[Data items]
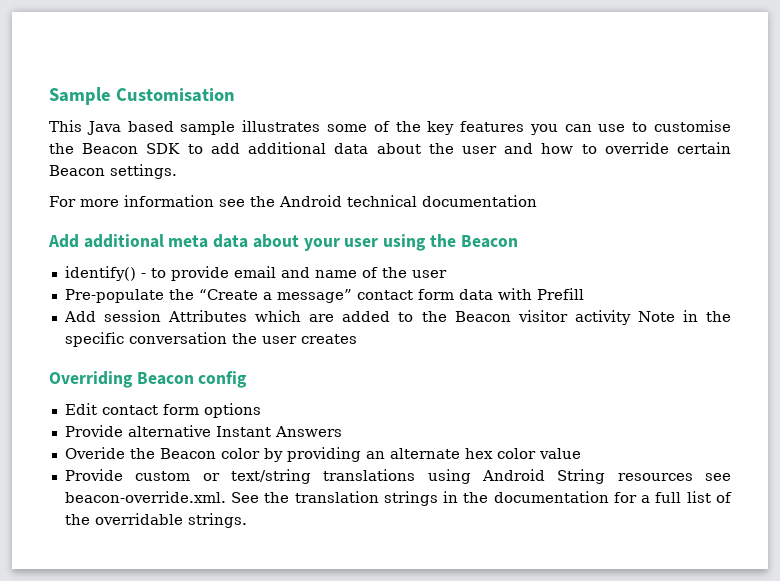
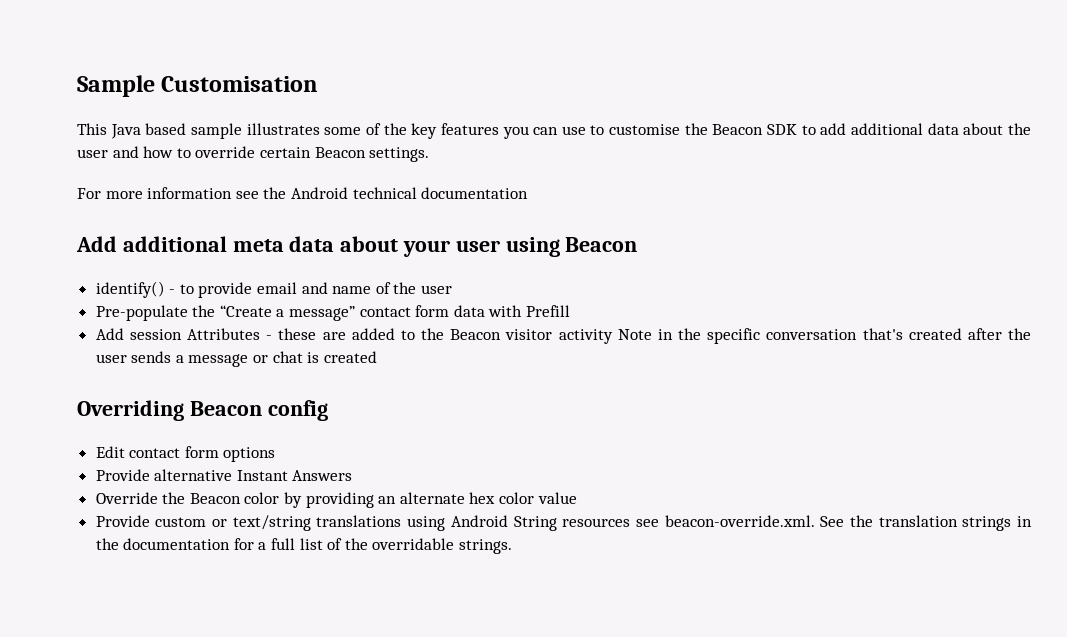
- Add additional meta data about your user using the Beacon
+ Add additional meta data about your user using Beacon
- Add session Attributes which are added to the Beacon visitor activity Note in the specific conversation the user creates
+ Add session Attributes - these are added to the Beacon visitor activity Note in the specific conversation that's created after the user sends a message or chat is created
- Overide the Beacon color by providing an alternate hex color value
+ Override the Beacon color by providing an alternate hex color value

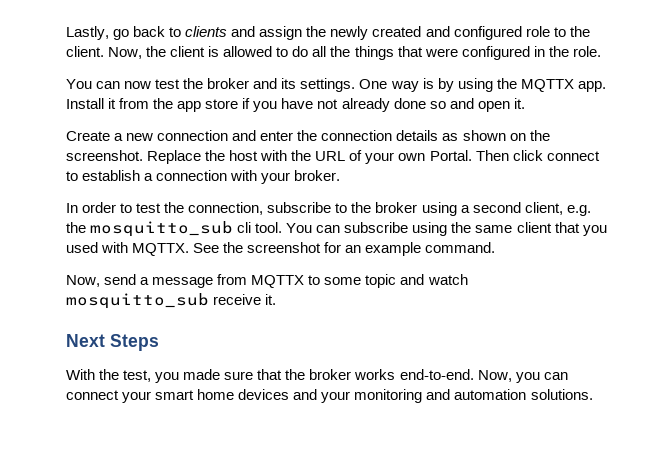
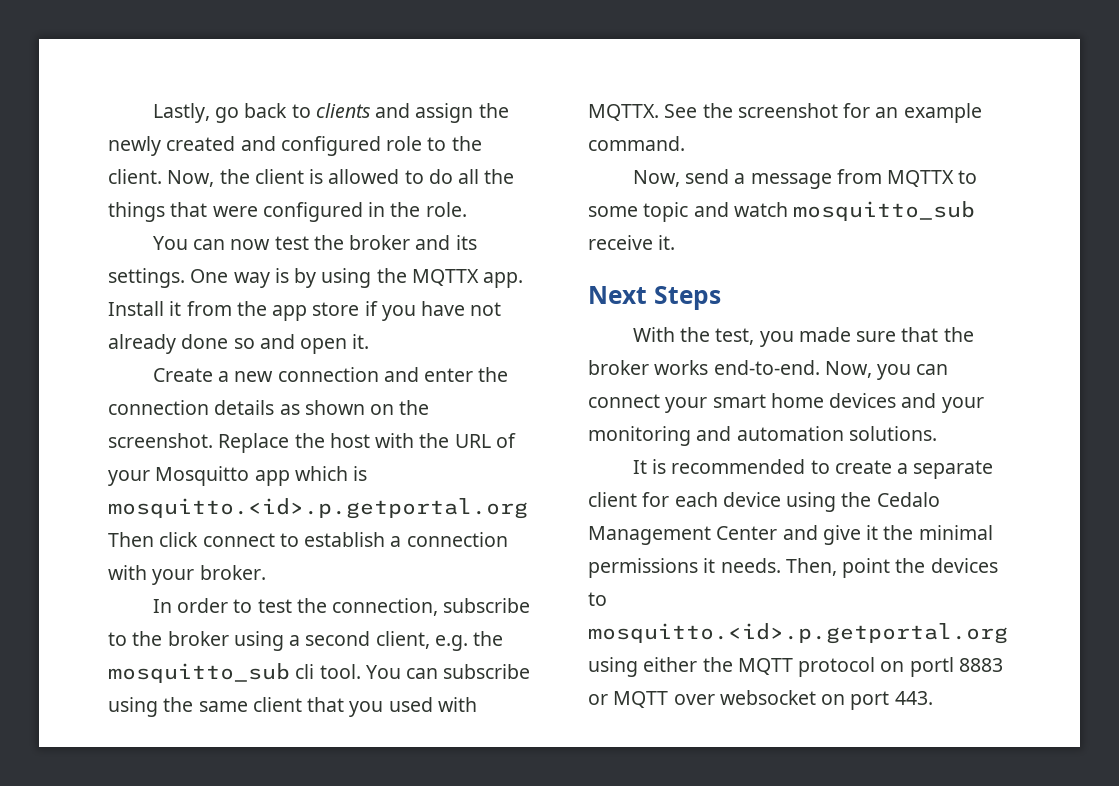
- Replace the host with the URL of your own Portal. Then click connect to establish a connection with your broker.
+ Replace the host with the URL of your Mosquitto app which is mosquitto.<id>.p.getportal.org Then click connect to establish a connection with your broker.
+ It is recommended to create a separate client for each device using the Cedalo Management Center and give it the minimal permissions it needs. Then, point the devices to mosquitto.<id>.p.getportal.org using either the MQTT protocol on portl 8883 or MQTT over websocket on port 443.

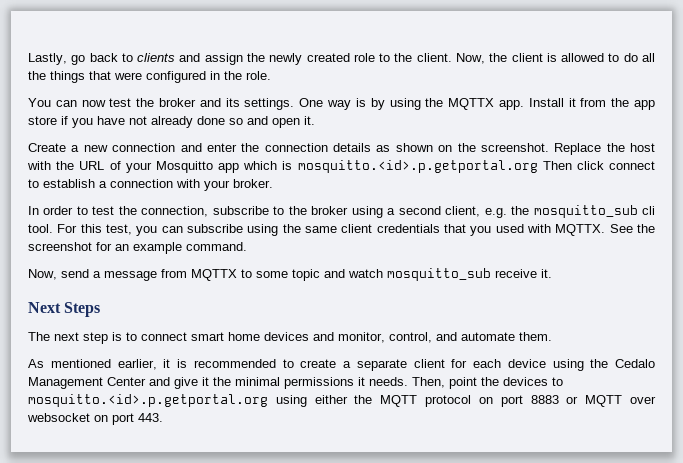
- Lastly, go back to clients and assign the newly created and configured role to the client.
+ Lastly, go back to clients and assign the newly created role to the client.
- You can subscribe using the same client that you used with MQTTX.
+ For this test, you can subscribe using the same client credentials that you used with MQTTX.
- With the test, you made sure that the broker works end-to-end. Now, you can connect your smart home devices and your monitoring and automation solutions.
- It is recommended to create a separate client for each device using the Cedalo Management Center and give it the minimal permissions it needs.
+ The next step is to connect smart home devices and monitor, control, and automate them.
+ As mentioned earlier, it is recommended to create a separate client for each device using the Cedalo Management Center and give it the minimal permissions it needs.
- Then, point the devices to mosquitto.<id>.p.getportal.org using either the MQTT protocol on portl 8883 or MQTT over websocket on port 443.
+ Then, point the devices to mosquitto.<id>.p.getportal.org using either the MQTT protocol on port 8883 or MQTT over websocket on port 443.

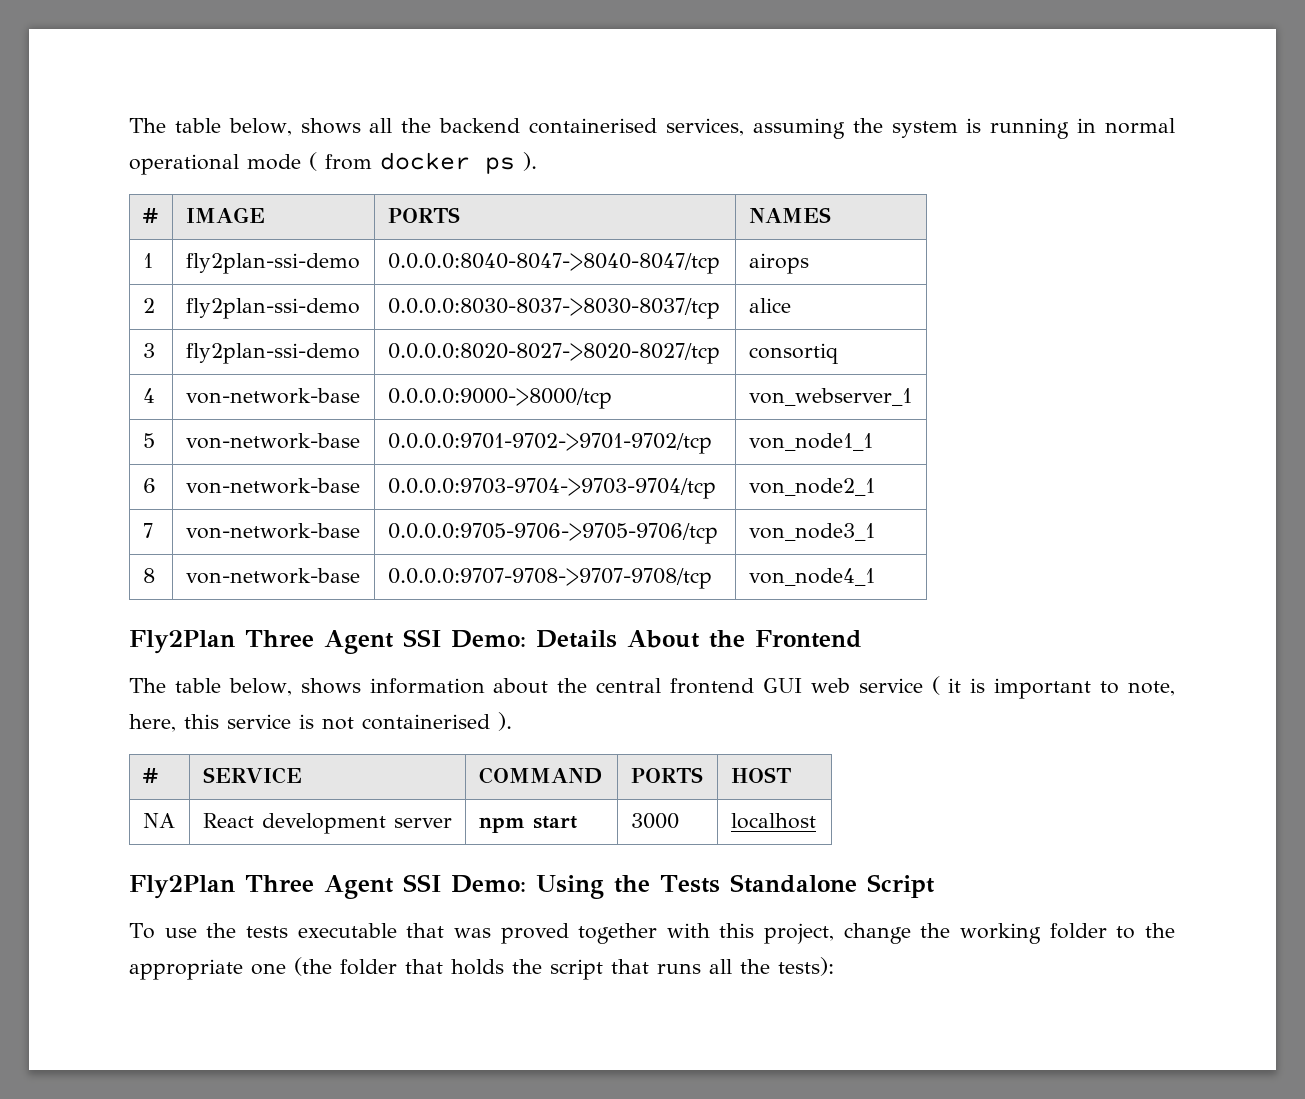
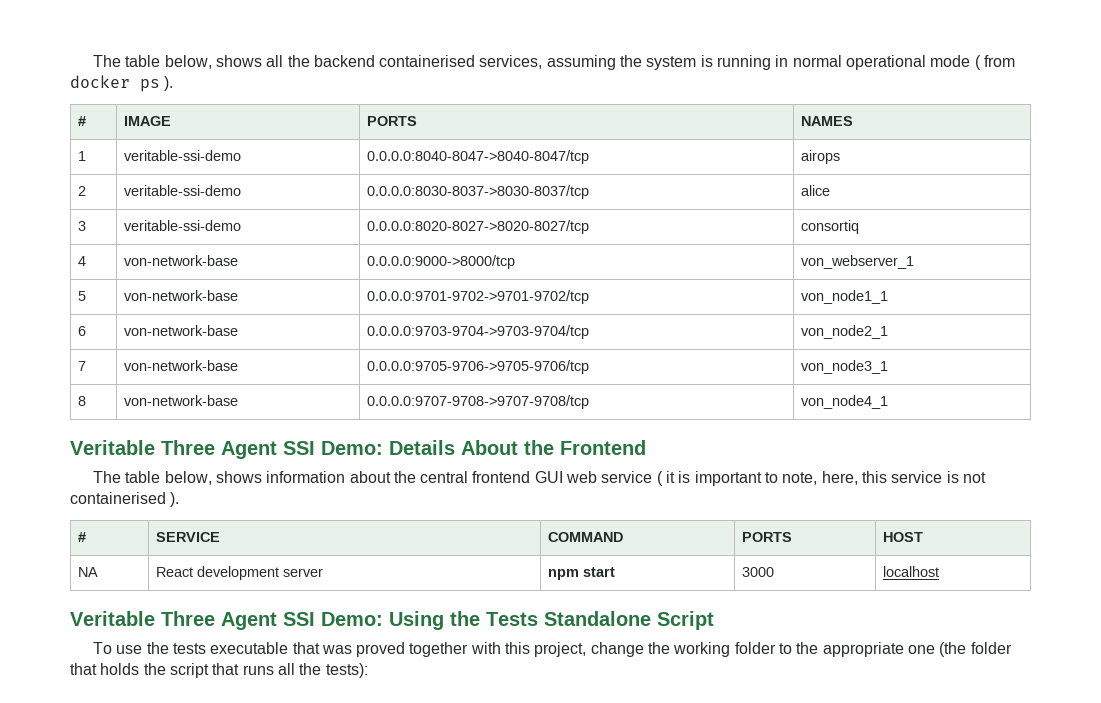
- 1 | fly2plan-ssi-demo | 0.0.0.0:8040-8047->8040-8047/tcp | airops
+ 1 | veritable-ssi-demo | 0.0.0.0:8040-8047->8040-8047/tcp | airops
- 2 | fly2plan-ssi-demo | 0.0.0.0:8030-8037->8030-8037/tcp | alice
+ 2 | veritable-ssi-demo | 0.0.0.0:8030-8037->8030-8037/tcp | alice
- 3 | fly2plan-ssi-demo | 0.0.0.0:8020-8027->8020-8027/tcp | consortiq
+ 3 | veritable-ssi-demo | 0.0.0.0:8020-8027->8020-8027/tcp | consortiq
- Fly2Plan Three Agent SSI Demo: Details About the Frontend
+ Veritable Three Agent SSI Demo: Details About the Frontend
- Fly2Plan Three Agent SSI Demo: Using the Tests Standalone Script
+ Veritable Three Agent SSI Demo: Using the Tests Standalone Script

- [Your objective]
Each line of the entries above that contains "which" must be copied into the answer.

- [Written response]
- Add session Attributes which are added to the Beacon visitor activity Note in the specific conversation the user creates
+ Replace the host with the URL of your Mosquitto app which is mosquitto.<id>.p.getportal.org Then click connect to establish a connection with your broker.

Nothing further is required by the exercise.